===== Material for this exercise =====

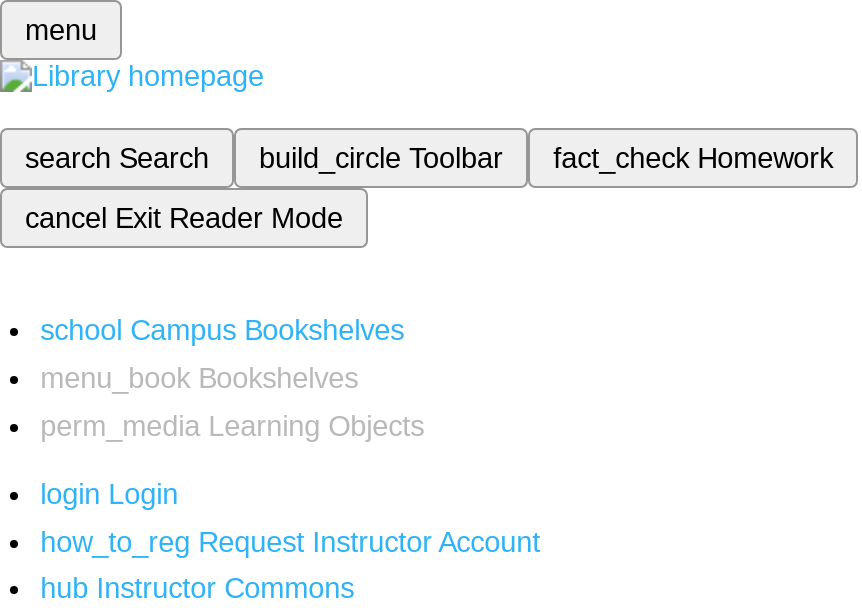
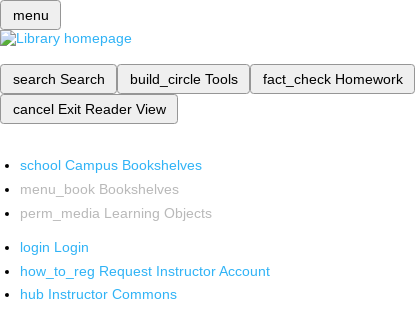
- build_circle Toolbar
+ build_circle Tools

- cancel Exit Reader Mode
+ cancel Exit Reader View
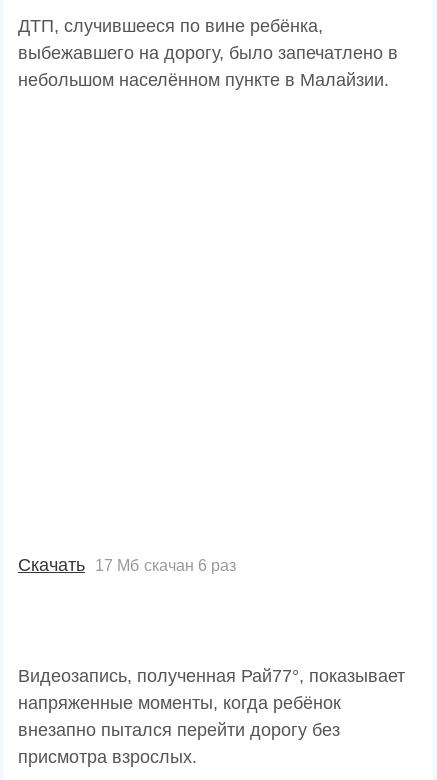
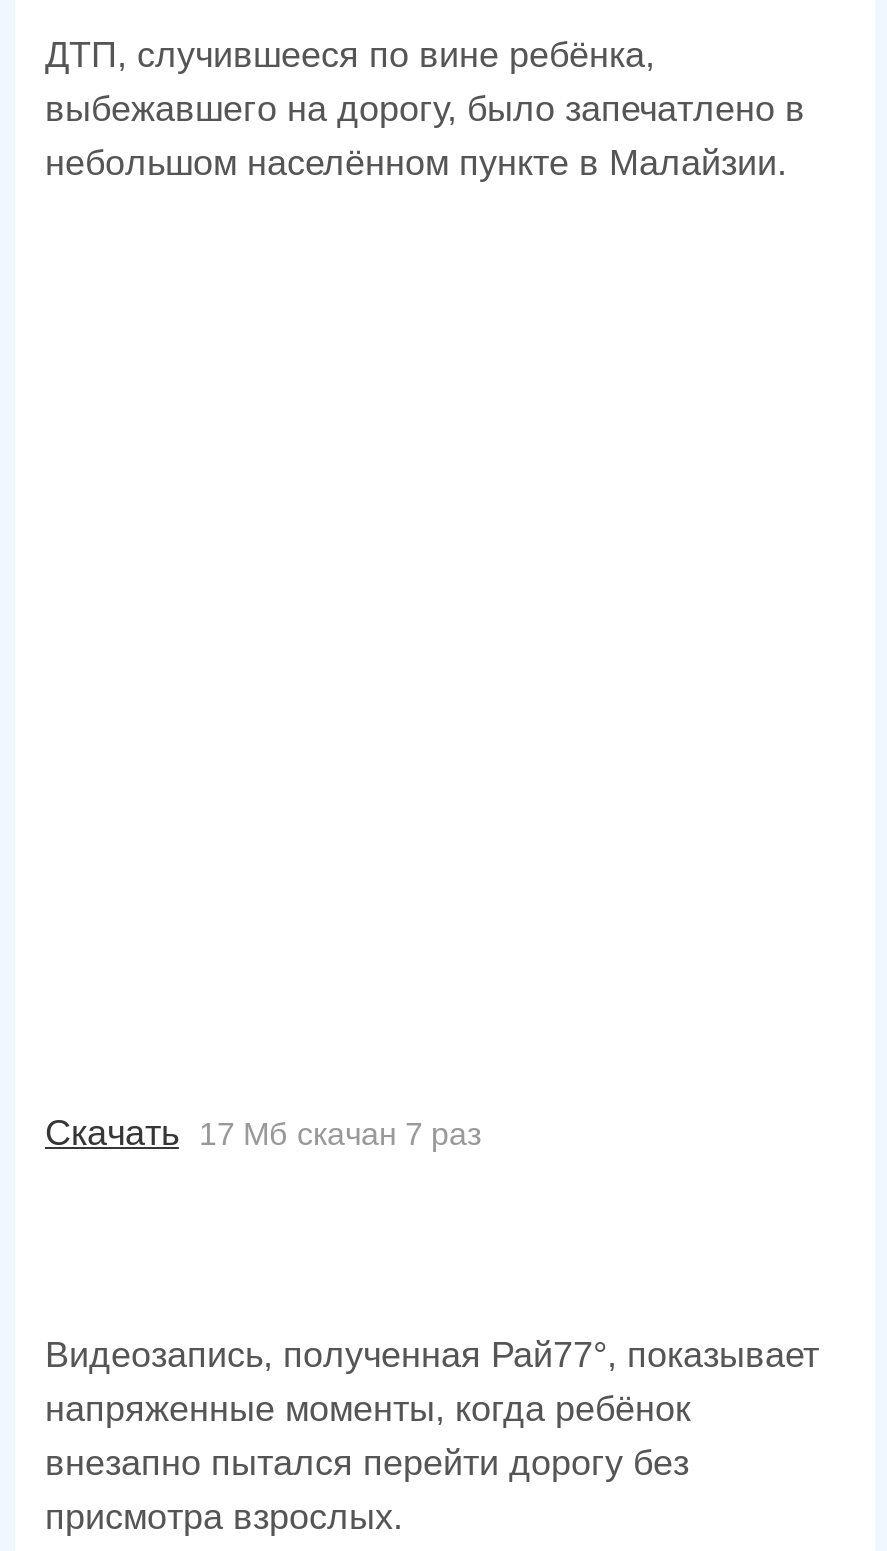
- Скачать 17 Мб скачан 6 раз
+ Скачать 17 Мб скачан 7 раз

=====

- _Work instructions_
Reprint the whole listing above exactly, taking out the pictures.

- _Task result_
- build_circle Toolbar
+ build_circle Tools

- cancel Exit Reader Mode
+ cancel Exit Reader View
- Скачать 17 Мб скачан 6 раз
+ Скачать 17 Мб скачан 7 раз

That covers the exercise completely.